S.F.Sorrow, anno domini 1968, fu un disco rivoluzionario e seminale, il primo concept album della storia, scrivono i libri, in cui confluirono, con sguardo sul futuro, i suoni del decennio: psichedelia, trame lisergiche, intuizioni progressive, beat e rock. Un’opera geniale, complessa e affascinante, che ai tempi non ebbe alcun riscontro in termini di vendita e la cui grandezza venne compresa solo più tardi, quando ormai i Pretty Things avevano già espresso tutto il loro potenziale.
A volte, però, anche un solo disco può consegnare alla leggenda, esattamente come successe con S.F.Sorrow e quella band di culto, il cui nome era preso in prestito da una canzone di Bo Diddley, e la cui carriera, da quel momento in poi, non ebbe più picchi d’ispirazione degni di nota. Capitanato dal cantante Phil May e dal chitarrista Dick Taylor, il gruppo, infatti, uscì dagli anni ’60 provato da defezioni e fallimenti commerciali, e ha continuato a fare dischi con onestà e passione, senza più brillare, certo, ma mai deludendo completamente.
Oggi, Phil May non c’è più: malato da tempo, è deceduto il 15 maggio di quest’anno a seguito delle complicazioni di un’operazione all’anca, resasi necessaria per una brutta caduta dalla bicicletta. E’ riuscito, però, nell’impresa di lasciarci un ultimo disco, il più bello da tanti anni a questa parte, una sorta di testamento artistico, un saluto a quei fan che, nonostante il passare dei decenni, non hanno mai smesso di amare la musica della band britannica.

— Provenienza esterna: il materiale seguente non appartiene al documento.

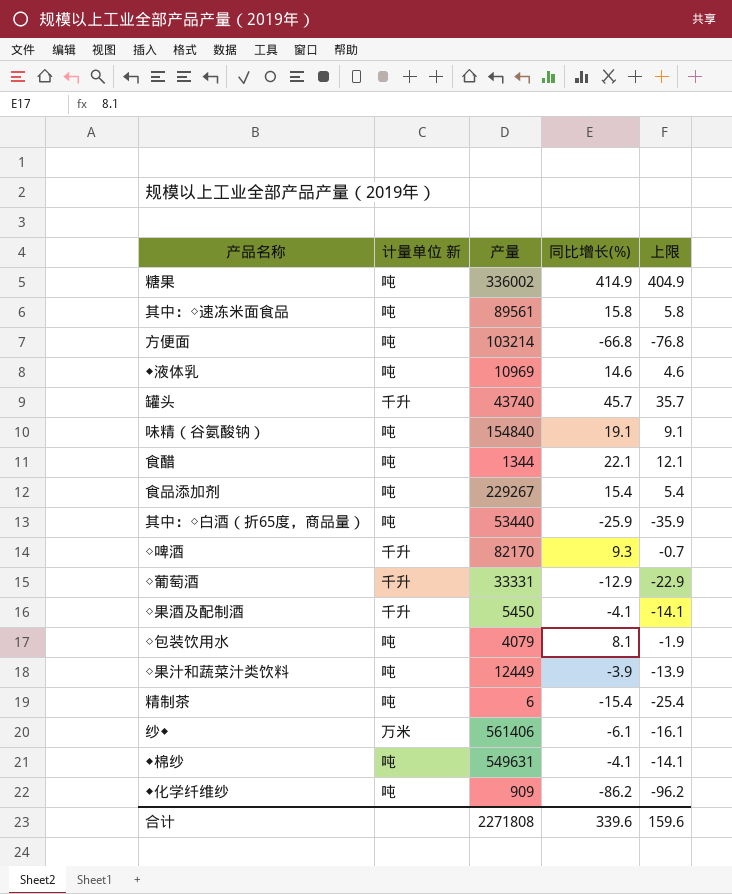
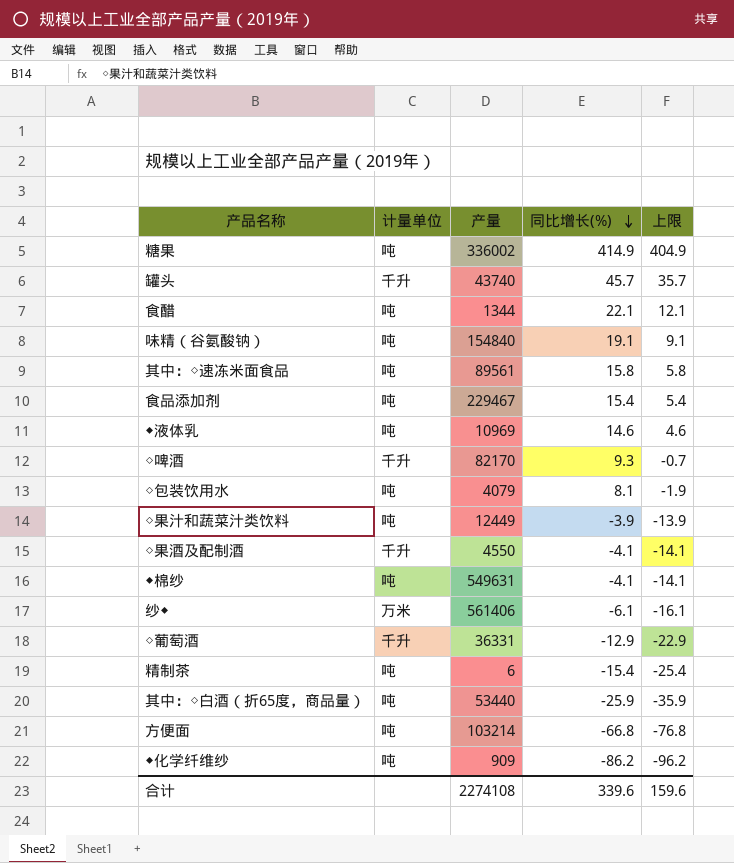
row order: none -> 同比增长(%) descending
column name: 计量单位 新 -> 计量单位
食品添加剂 | 产量: 229267 -> 229467
◇果酒及配制酒 | 产量: 5450 -> 4550
◇葡萄酒 | 产量: 33331 -> 36331
合计 | 产量: 2271808 -> 2274108

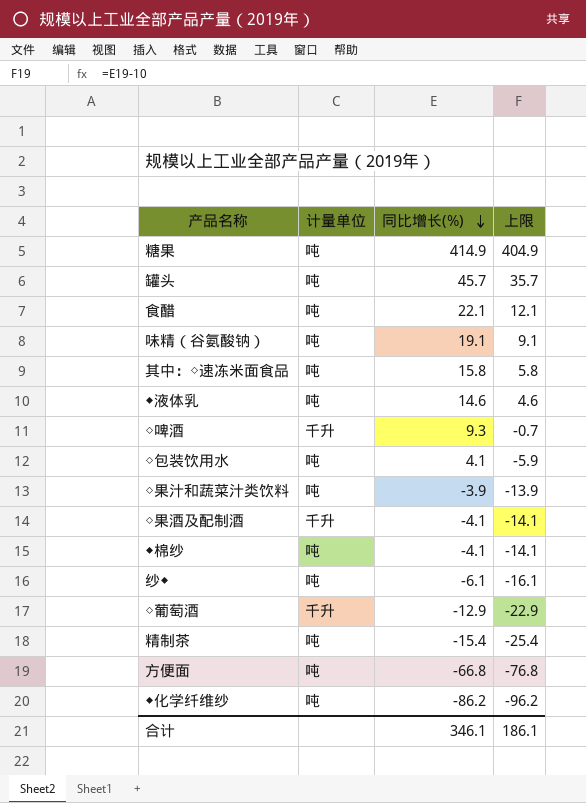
column 产量 | position: 3 -> none
row 食品添加剂: 吨 | 229467 | 15.4 | 5.4 -> none
row 其中：◇白酒（折65度，商品量）: 吨 | 53440 | -25.9 | -35.9 -> none
罐头 | 计量单位: 千升 -> 吨
◇包装饮用水 | 同比增长(%): 8.1 -> 4.1
◇包装饮用水 | 上限: -1.9 -> -5.9
纱◆ | 计量单位: 万米 -> 吨
合计 | 同比增长(%): 339.6 -> 346.1
合计 | 上限: 159.6 -> 186.1

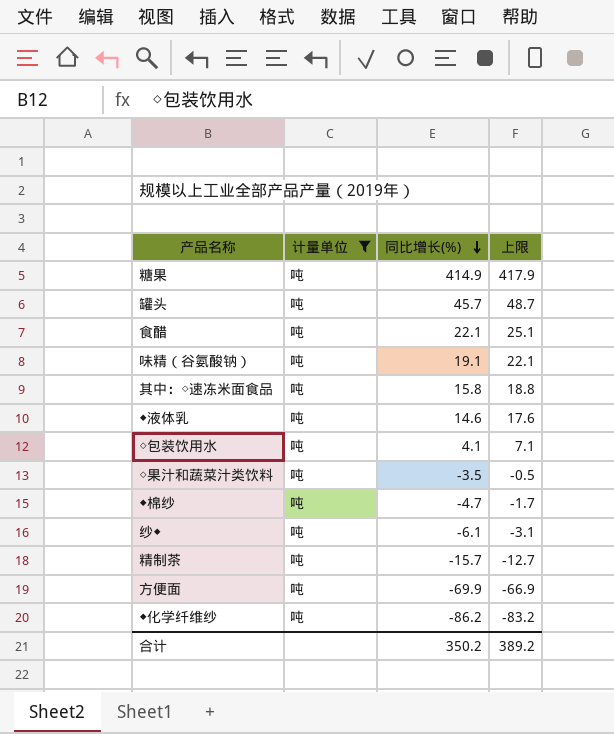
filter: none -> 计量单位 = 吨
column 上限 | formula: [同比增长(%)] - 10 -> [同比增长(%)] + 3
◇果汁和蔬菜汁类饮料 | 同比增长(%): -3.9 -> -3.5
◆棉纱 | 同比增长(%): -4.1 -> -4.7
精制茶 | 同比增长(%): -15.4 -> -15.7
方便面 | 同比增长(%): -66.8 -> -69.9
合计 | 同比增长(%): 346.1 -> 350.2
合计 | 上限: 186.1 -> 389.2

Siamo agli antipodi, però, del classico disco dei Prettty Things, perché Bare As Bone, Bright As Blood è interamente acustico, scarno, essenziale, composto esclusivamente di cover. Una sorta di American Recording britannico, un ultimo colpo di coda per sugellare una carriera durata più di cinquant’anni. In scaletta, infatti, troverete solo la chitarra di Taylor, acustica e slide, e la voce sofferente, calda e incredibilmente espressiva di May, che ricorda tantissimo quella del Johnny Cash al limitare della sua vita.
Bare As Bone, Bright As Blood è un album polveroso, fragile eppure emotivamente potente, composto di canzoni che sanno toccare il cuore, che fanno vibrare l’anima, anche se è fisicamente palpabile il senso di precarietà, anche se la malattia e la morte sono dietro l’angolo, minacciose ed esiziali. Dodici canzoni che sanno di sconfitta e di resa, che sono attraversate dallo sgomento della definitività, che sono tremanti come foglie nel vento e caduche come i colori autunnali quando vengono inghiottiti da brume vaporose.
Non c’è un solo istante sprecato, in questo disco: ogni nota, ogni verso, ogni accordo sono decisivi perché ultimi, non più ripetibili. Resteranno a lungo nella memoria, però, il corpo ossuto ma ancora vitale di reinterpretazioni da brivido (Redemption Day di Sheryl Crow, Love In Vain di Robert Johnson, Ain’t No Grave di Claude Ely, per citarne solo alcune), e quel commiato finale, I’m Ready (Willie Dixon), che consegna la voce di Phil May all’eternità.